Locate the word "text" in the material, then show every line that holds it.

INPUT RECORDS:
* * *

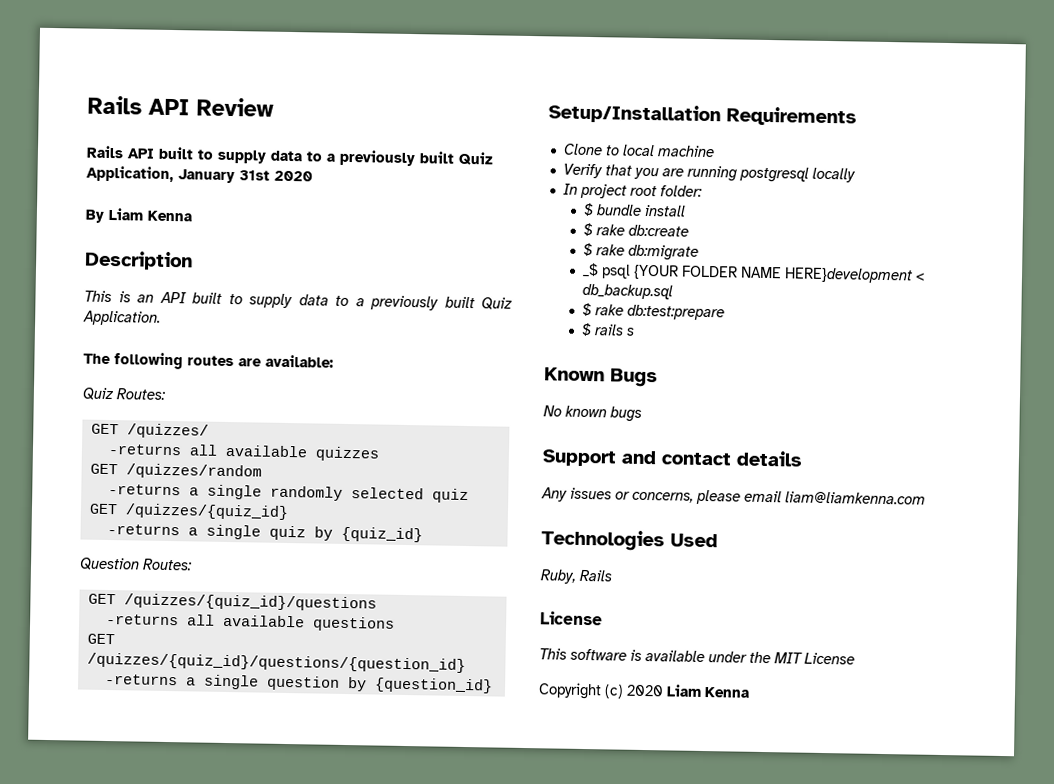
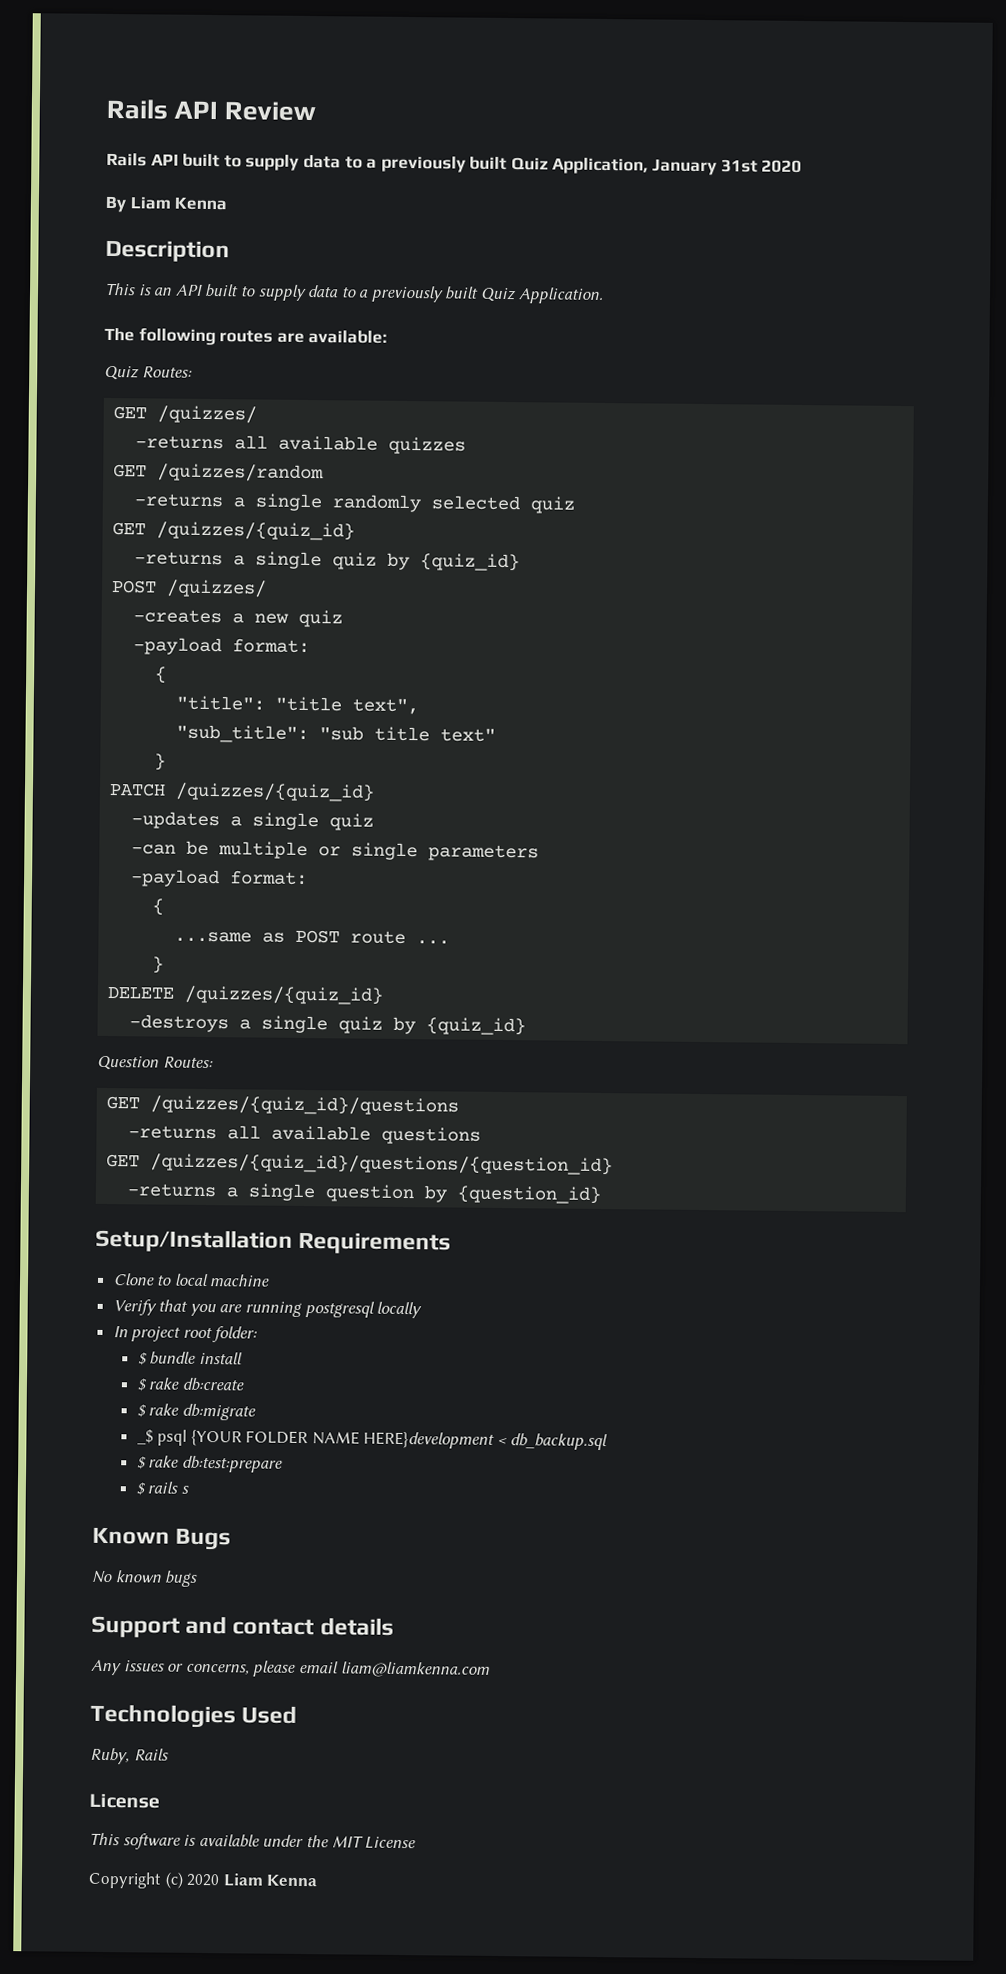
+ POST /quizzes/
+ -creates a new quiz
+ -payload format:
+ {
+ "title": "title text",
+ "sub_title": "sub title text"
+ }
+ PATCH /quizzes/{quiz_id}
+ -updates a single quiz
+ -can be multiple or single parameters
+ -payload format:
+ {
+ ...same as POST route ...
+ }
+ DELETE /quizzes/{quiz_id}
+ -destroys a single quiz by {quiz_id}

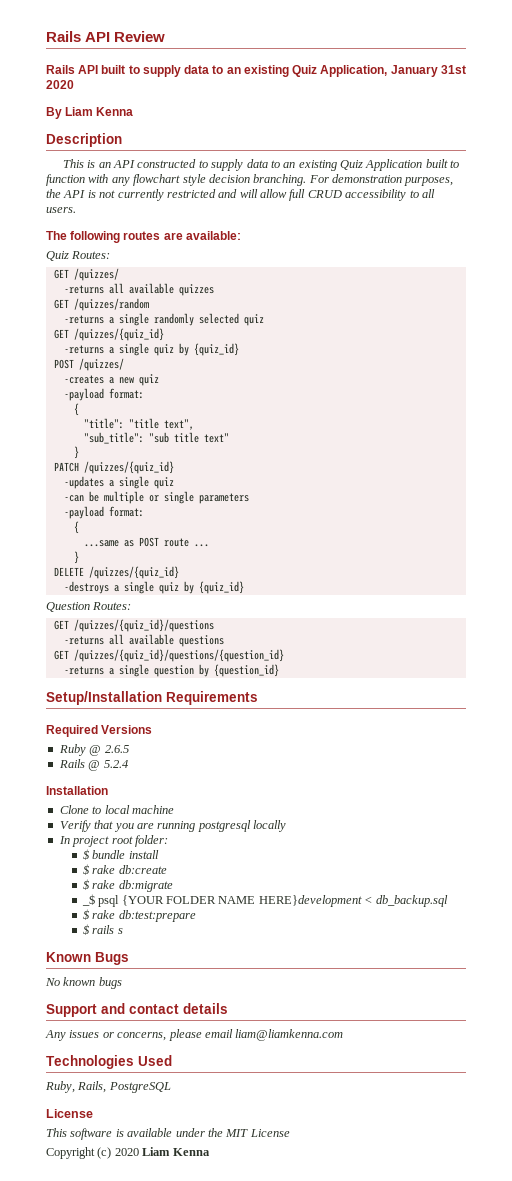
- Rails API built to supply data to a previously built Quiz Application, January 31st 2020
+ Rails API built to supply data to an existing Quiz Application, January 31st 2020
- This is an API built to supply data to a previously built Quiz Application.
+ This is an API constructed to supply data to an existing Quiz Application built to function with any flowchart style decision branching. For demonstration purposes, the API is not currently restricted and will allow full CRUD accessibility to all users.
+ Required Versions
+ Ruby @ 2.6.5
+ Rails @ 5.2.4
+ Installation
- Ruby, Rails
+ Ruby, Rails, PostgreSQL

* * *

SOLUTION TO THE EXERCISE:
+ "title": "title text",
+ "sub_title": "sub title text"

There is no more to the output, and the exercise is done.